Abstract

The crystal structure of potassium trifluorocuprate (II) KCuF 3 has been determined by an X-ray analysis. The structure was refined by Fourier method. The crystals are tetragonal, \(a{=}\sqrt{2}a_{0}{=}5.855\) and c =2 c 0 =7.852Å; space group D 4 h 18 – I 4/ mcm , with four formula units (KCuF 3 ) in the unit cell, where a 0 and c 0 designate the lattice constants of the fundamental pseudo-perovskite structure. This superstructure is due to a displacement of fluorine ions along the copper-fluorine-copper bonds only in the c plane.

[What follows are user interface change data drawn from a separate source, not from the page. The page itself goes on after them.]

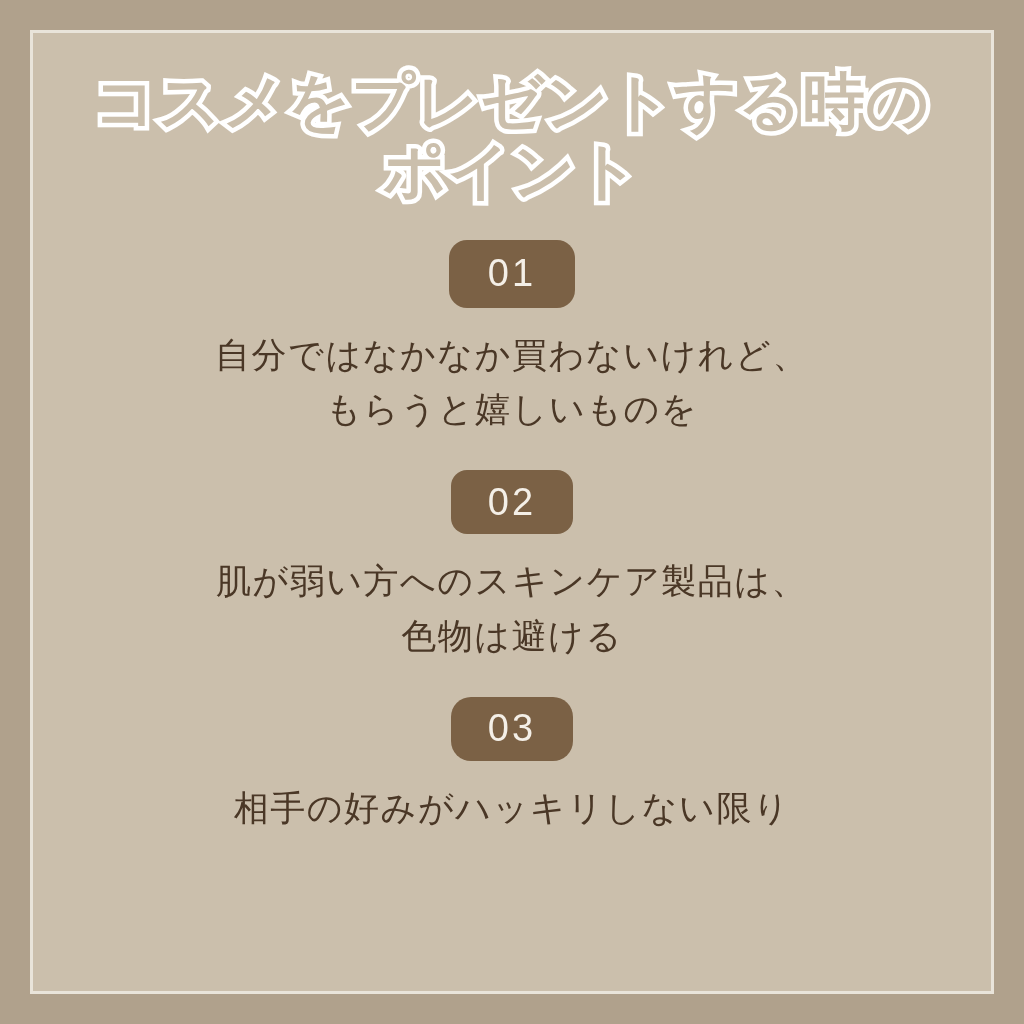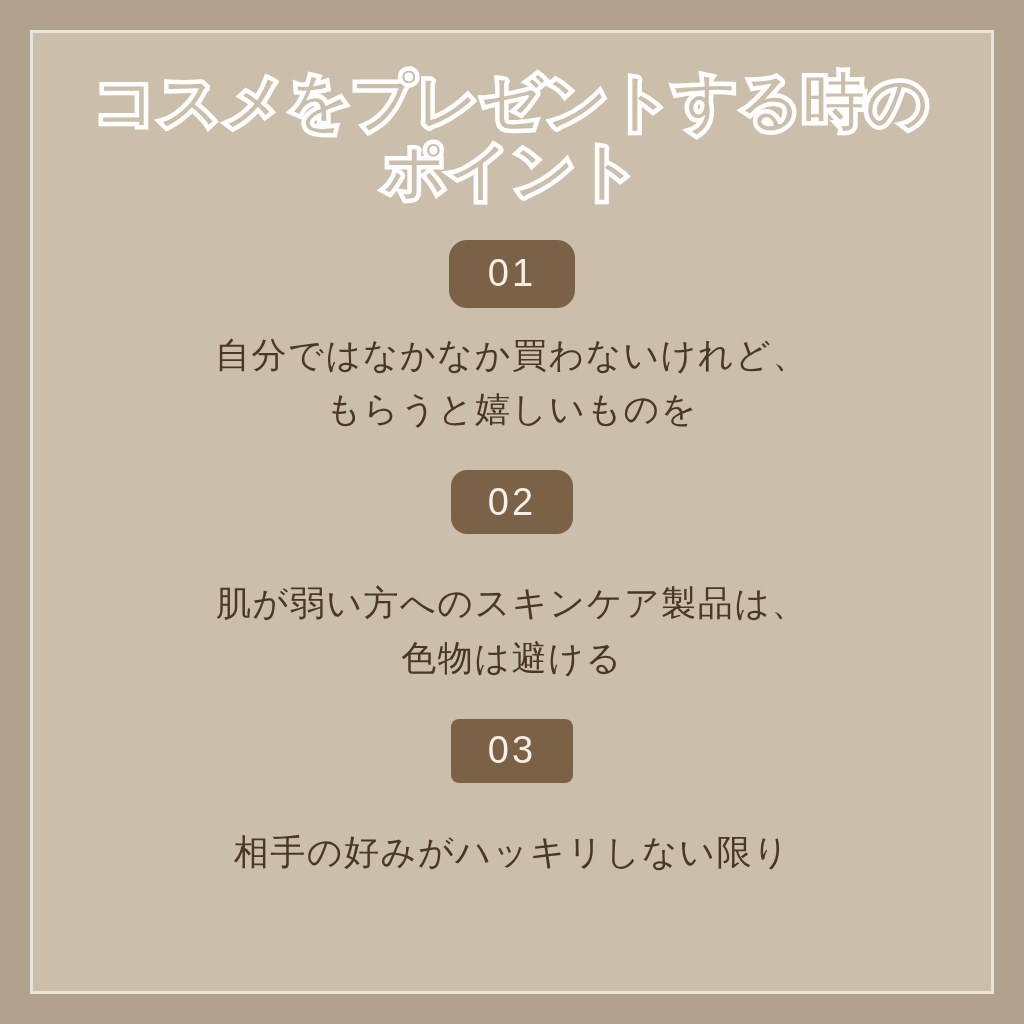--- a/index.html
+++ b/index.html
@@ -35,21 +35,21 @@
     flex-direction: column;
     align-items: center;
     padding-top: 34px;
   }
 
   .title {
     width: 100%;
     text-align: center;
     font-size: 62px;
     line-height: 1.12;
-    font-weight: normal;
+    font-weight: bold;
     letter-spacing: 1px;
     color: #cbbfac;
     -webkit-text-stroke: 9px #ffffff;
     paint-order: stroke fill;
     margin: 0;
     padding: 0 40px;
     box-sizing: border-box;
   }
 
   .title .line {
@@ -66,21 +66,20 @@
 
   .section {
     width: 100%;
     display: flex;
     flex-direction: column;
     align-items: center;
   }
 
   .section + .section {
     margin-top: 34px;
-    gap: 22px;
   }
 
   .badge {
     display: inline-flex;
     align-items: center;
     justify-content: center;
     min-width: 126px;
     height: 68px;
     padding: 12px 18px;
     border-radius: 18px;
@@ -98,21 +97,21 @@
     font-size: 35px;
     line-height: 1.55;
     letter-spacing: 1.5px;
   }
 
   .section-text .line {
     display: block;
   }
 
   .s2 .badge { border-radius: 16px; height: 64px; min-width: 122px; }
-  .s3 .badge { border-radius: 8px; height: 64px; min-width: 122px; }
+  .s3 .badge { border-radius: 20px; height: 64px; min-width: 122px; }
 </style>
 </head>
 <body>
 
 <div class="poster">
   <div class="inner-frame">
 
     <h1 class="title">
       <span class="line">コスメをプレゼントする時の</span>
       <span class="line">ポイント</span>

The atoms are in the following positions: 4 K + in ( a ): (0, 0, 0; \(\frac{1}{2}\), \(\frac{1}{2}\), \(\frac{1}{2}\))+(0, 0, \(\frac{1}{4}\); 0, 0, \(\frac{3}{4}\)): 4 Cu 2+ in ( d ): (0, 0, 0; \(\frac{1}{2}\), \(\frac{1}{2}\), \(\frac{1}{2}\))+(0, \(\frac{1}{2}\), 0; \(\frac{1}{2}\), 0, 0): 4 F - in ( b ): (0, 0, 0; \(\frac{1}{2}\), \(\frac{1}{2}\), \(\frac{1}{2}\))+(0, \(\frac{1}{2}\), \(\frac{1}{4}\), \(\frac{1}{2}\), 0, \(\frac{1}{4}\)): 8 F - in ( h ): (0, 0, 0; \(\frac{1}{2}\), \(\frac{1}{2}\), \(\frac{1}{2}\))±( x , \(\frac{1}{2}+x\), 0; \(\frac{1}{2}-x\), x , 0) with x =0.228. In this structure a Cu 2+ ion is surrounded by a distorted octahedron of F - ions with copper-fluorine distances of 2.25, 1.96 and 1.89Å.